Before-and-after page screenshots
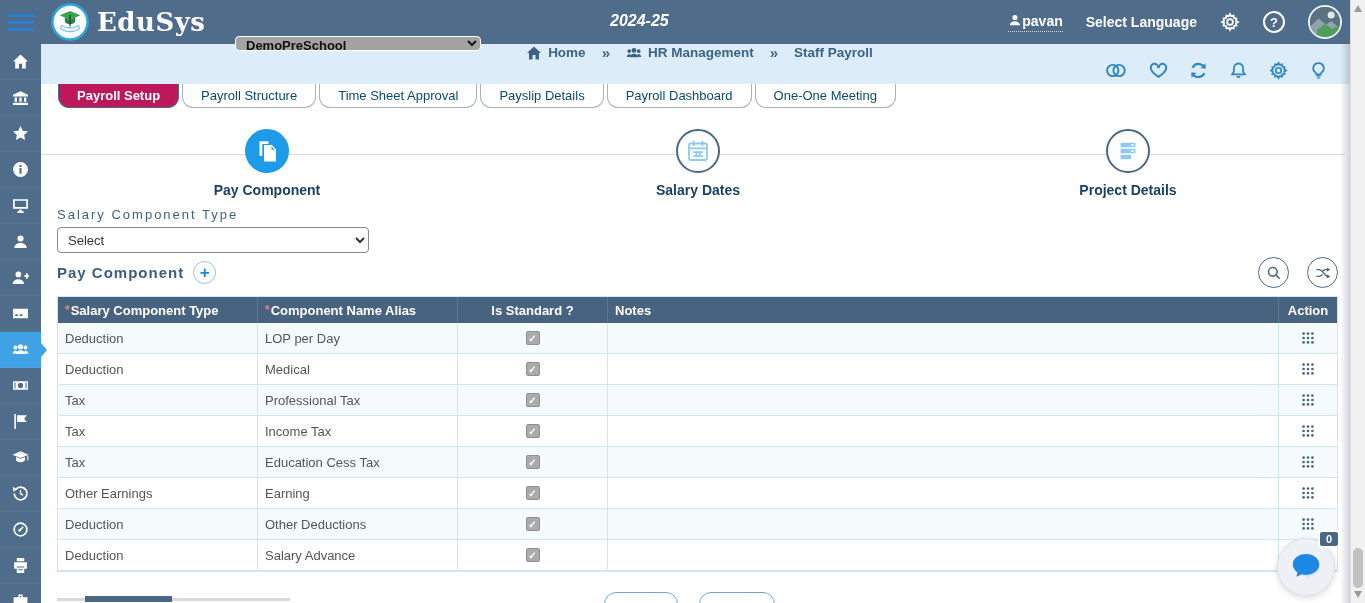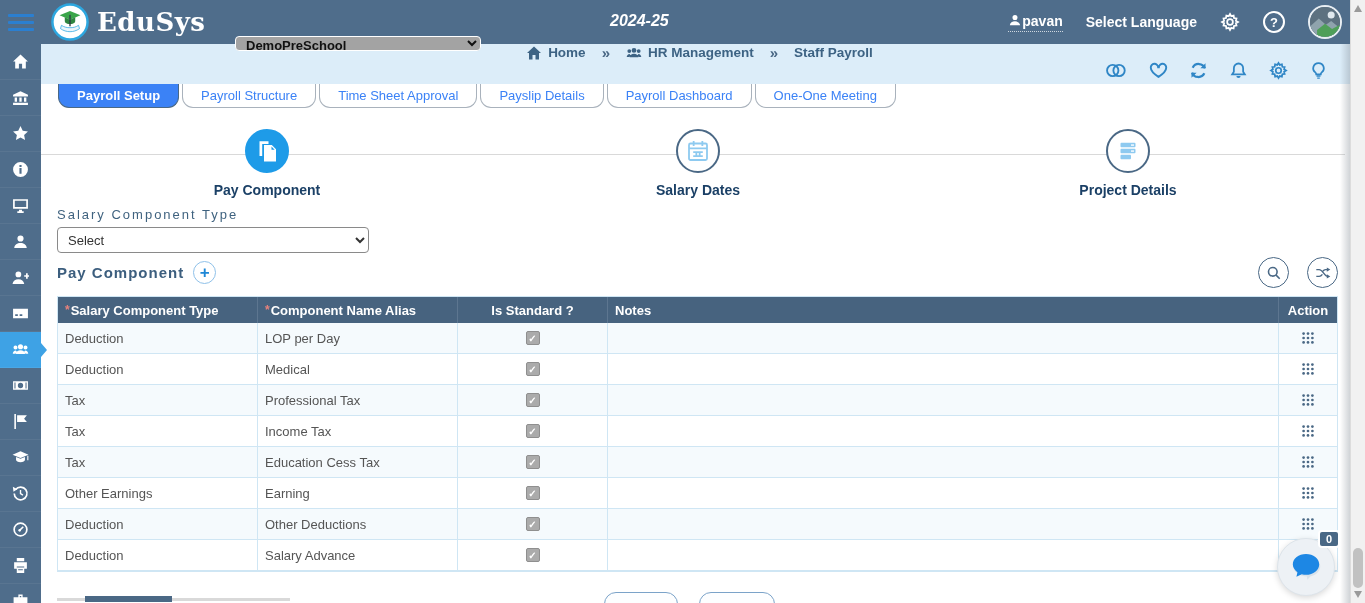--- a/index.html
+++ b/index.html
@@ -35,22 +35,22 @@
   .crumbs { display:flex; align-items:center; gap:16px; color:#3d6384; font-weight:bold; font-size:13.5px; }
   .crumb { display:flex; align-items:center; gap:6px; cursor:pointer; }
   .crumb .icon { width:16px; height:16px; color:#3d6384; }
   .crumb-sep { font-size:15px; color:#4a6885; }
   .crumb-actions { margin-left:auto; display:flex; align-items:center; gap:21px; }
   .crumb-actions .icon { width:19px; height:19px; color:#2f86c6; cursor:pointer; }
   .crumb-actions .icon.wide { width:24px; }
 
   
   .tabbar { position:absolute; left:41px; top:84px; width:1309px; height:26px; display:flex; align-items:flex-start; padding-left:17px; gap:3px; background:#fff; }
-  .tab { height:24px; padding:0 18px; display:flex; align-items:center; justify-content:center; background:#fff; border:1px solid #a9b2bc; border-top:none; border-radius:0 0 11px 11px; color:#3b82f6; font-size:13px; cursor:pointer; }
-  .tab.active { background:#3b82f6; border-color:#4a6885; color:#fff; font-weight:bold; }
+  .tab { height:24px; padding:0 18px; display:flex; align-items:center; justify-content:center; background:#fff; border:1px solid #a9b2bc; border-top:none; border-radius:0 0 11px 11px; color:#0c4a6e; font-size:13px; cursor:pointer; }
+  .tab.active { background:#be185d; border-color:#4a6885; color:#fff; font-weight:bold; }
 
   
   .steps-line { position:absolute; left:41px; top:154px; width:1304px; height:1px; background:#d9d9d9; }
   .step { position:absolute; top:129px; width:160px; margin-left:-80px; text-align:center; }
   .step-circle { width:44px; height:44px; border-radius:50%; margin:0 auto; background:#fff; border:2.5px solid #4a6885; display:flex; align-items:center; justify-content:center; position:relative; z-index:2; cursor:pointer; }
   .step.active .step-circle { background:#1e9be8; border-color:#1e9be8; }
   .step-circle .icon { width:24px; height:24px; color:#8ecaf0; }
   .step.active .step-circle .icon { color:#fff; }
   .step-label { margin-top:9px; font-weight:bold; font-size:14px; color:#1b4066; }
 

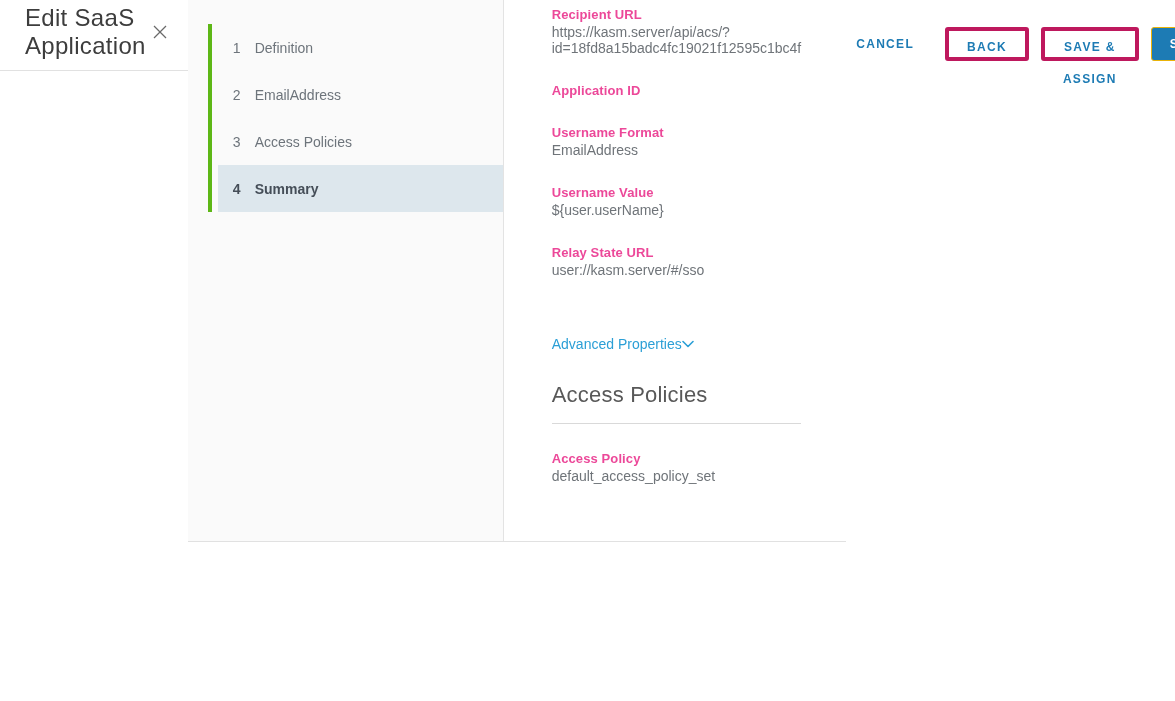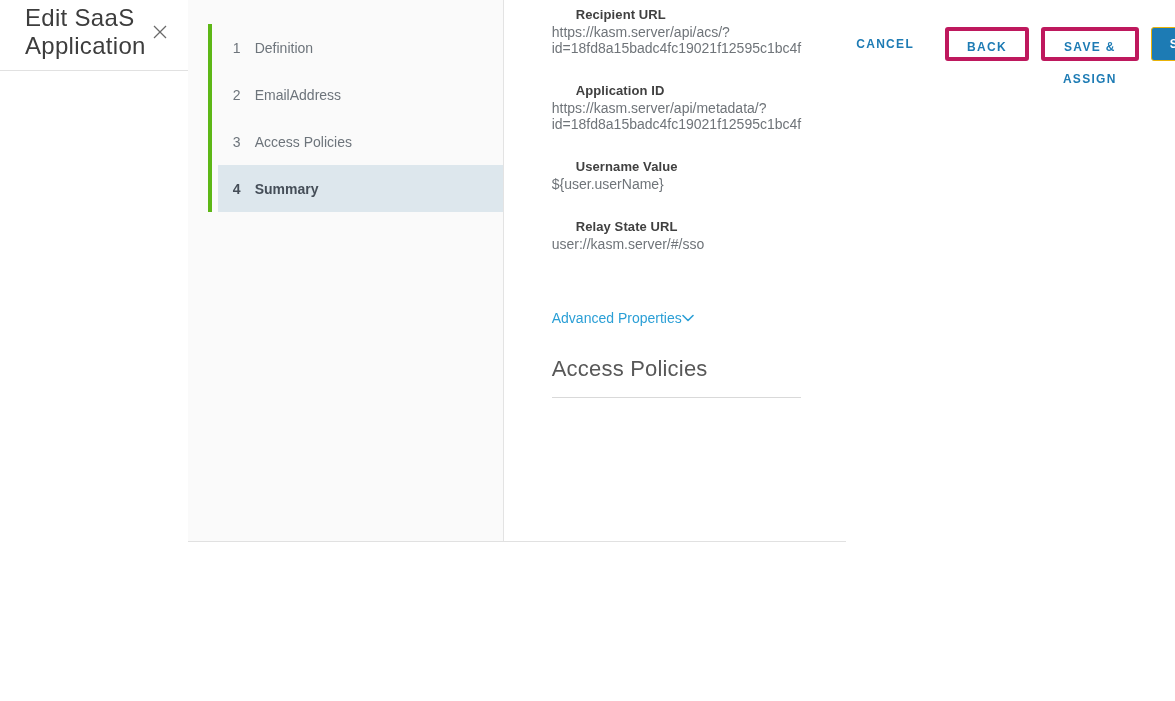--- a/index.html
+++ b/index.html
@@ -44,21 +44,21 @@
     height: 47px; display: flex; align-items: center;
     padding-left: 15px; font-size: 14px; color: #6d747b; cursor: pointer;
   }
   .step .num { width: 13px; margin-right: 9px; }
   .step.active {
     background: #dde7ed; color: #454e58; font-weight: 700;
   }
 
   .content { flex: 1 1 auto; background: #fff; padding: 7px 45px 0 48px; overflow: hidden; }
   .field { margin-bottom: 27px; }
-  .flabel { font-size: 13px; font-weight: 600; color: #404040; letter-spacing: 0.1px; margin-left: 24px; }
+  .flabel { font-size: 13px; font-weight: 600; color: #ec4899; letter-spacing: 0.1px; }
   .fvalue { font-size: 14px; color: #6f7479; margin-top: 2px; }
 
   .adv-link {
     display: inline-flex; align-items: center; 
     margin: 31px 0 0 0;
     color: #2b9fd6; font-size: 14px; text-decoration: none; cursor: pointer;
   }
   .section-heading {
     margin: 29px 0 0 0; font-size: 22px; font-weight: 400; color: #585858; letter-spacing: 0.2px;
   }
@@ -121,23 +121,26 @@
 
     <main class="content">
 
       <div class="field">
         <div class="flabel">Recipient URL</div>
         <div class="fvalue">https://kasm.server/api/acs/?id=18fd8a15badc4fc19021f12595c1bc4f</div>
       </div>
 
       <div class="field">
         <div class="flabel">Application ID</div>
-        <div class="fvalue">https://kasm.server/api/metadata/?id=18fd8a15badc4fc19021f12595c1bc4f</div>
       </div>
 
+      <div class="field">
+        <div class="flabel">Username Format</div>
+        <div class="fvalue">EmailAddress</div>
+      </div>
 
       <div class="field">
         <div class="flabel">Username Value</div>
         <div class="fvalue">${user.userName}</div>
       </div>
 
       <div class="field">
         <div class="flabel">Relay State URL</div>
         <div class="fvalue">user://kasm.server/#/sso</div>
       </div>
@@ -147,20 +150,24 @@
         <span style="line-height:0;">
           <svg width="12" height="8" viewBox="0 0 12 8">
             <polyline points="1,1.5 6,6.5 11,1.5" fill="none" stroke="currentColor" stroke-width="1.6" stroke-linecap="round" stroke-linejoin="round"></polyline>
           </svg>
         </span>
       </a>
 
       <h2 class="section-heading">Access Policies</h2>
       <hr class="section-divider">
 
+      <div class="field">
+        <div class="flabel">Access Policy</div>
+        <div class="fvalue">default_access_policy_set</div>
+      </div>
 
       
 
     </main>
   </div>
 
   <footer class="dlg-footer">
     <button class="btn btn-flat">CANCEL</button>
     <button class="btn btn-outline">BACK</button>
     <button class="btn btn-outline">SAVE &amp; ASSIGN</button>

**EXERCISE AIM**
Start with the line above that contains "-35,22 +35,22 @@" and stop after the line that contains "width:19px; height:19px; color:#2f86c6;". Output those lines exactly, and only those.

**TASK RESULT**
@@ -35,22 +35,22 @@
   .crumbs { display:flex; align-items:center; gap:16px; color:#3d6384; font-weight:bold; font-size:13.5px; }
   .crumb { display:flex; align-items:center; gap:6px; cursor:pointer; }
   .crumb .icon { width:16px; height:16px; color:#3d6384; }
   .crumb-sep { font-size:15px; color:#4a6885; }
   .crumb-actions { margin-left:auto; display:flex; align-items:center; gap:21px; }
   .crumb-actions .icon { width:19px; height:19px; color:#2f86c6; cursor:pointer; }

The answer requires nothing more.